> _TASK OBJECTIVE_: Return each entry word for word, without its pictures.

> _ENTRIES PROVIDED_:

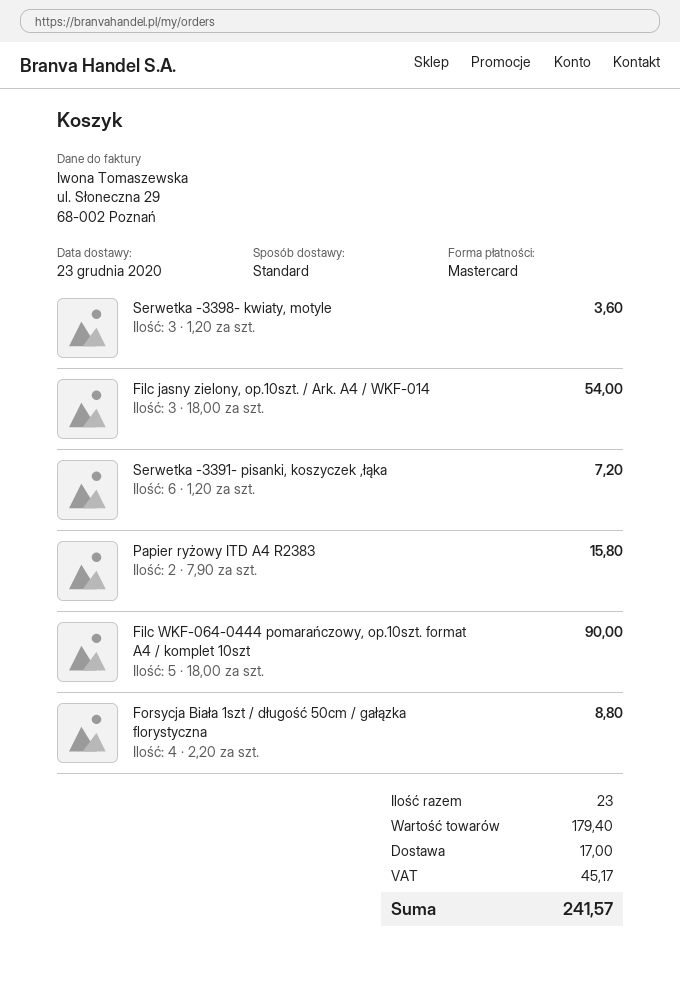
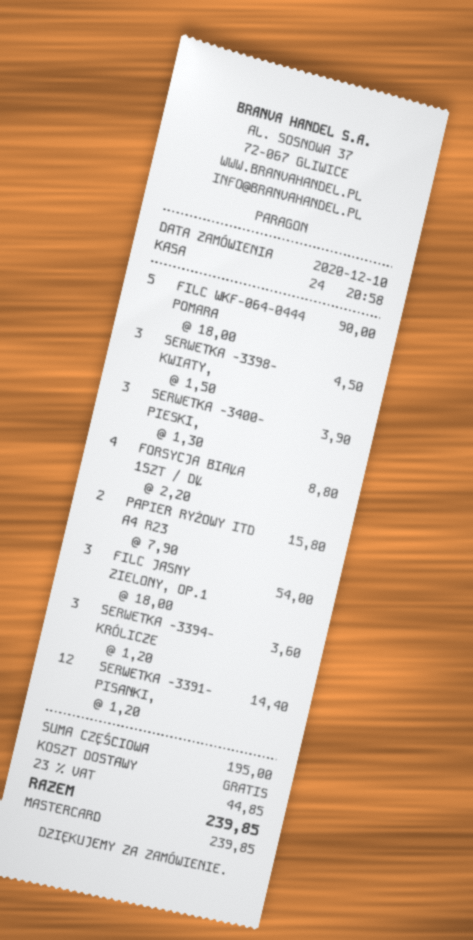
Serwetka -3398- kwiaty, motyle: 3 x 1.20 = 3.60 -> 3 x 1.50 = 4.50
Serwetka -3391- pisanki, koszyczek ,łąka: 6 x 1.20 = 7.20 -> 12 x 1.20 = 14.40
SERWETKA -3400- PIESKI,: none -> 3 x 1.30 = 3.90
SERWETKA -3394- KRÓLICZE: none -> 3 x 1.20 = 3.60
subtotal: 179.40 -> 195.00
shipping: 17.00 -> 0.00
tax: 45.17 -> 44.85
total: 241.57 -> 239.85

> _SOLUTION FOR THIS EXERCISE_:
Serwetka -3398- kwiaty, motyle: 3 x 1.20 = 3.60 -> 3 x 1.50 = 4.50
Serwetka -3391- pisanki, koszyczek ,łąka: 6 x 1.20 = 7.20 -> 12 x 1.20 = 14.40
SERWETKA -3400- PIESKI,: none -> 3 x 1.30 = 3.90
SERWETKA -3394- KRÓLICZE: none -> 3 x 1.20 = 3.60
subtotal: 179.40 -> 195.00
shipping: 17.00 -> 0.00
tax: 45.17 -> 44.85
total: 241.57 -> 239.85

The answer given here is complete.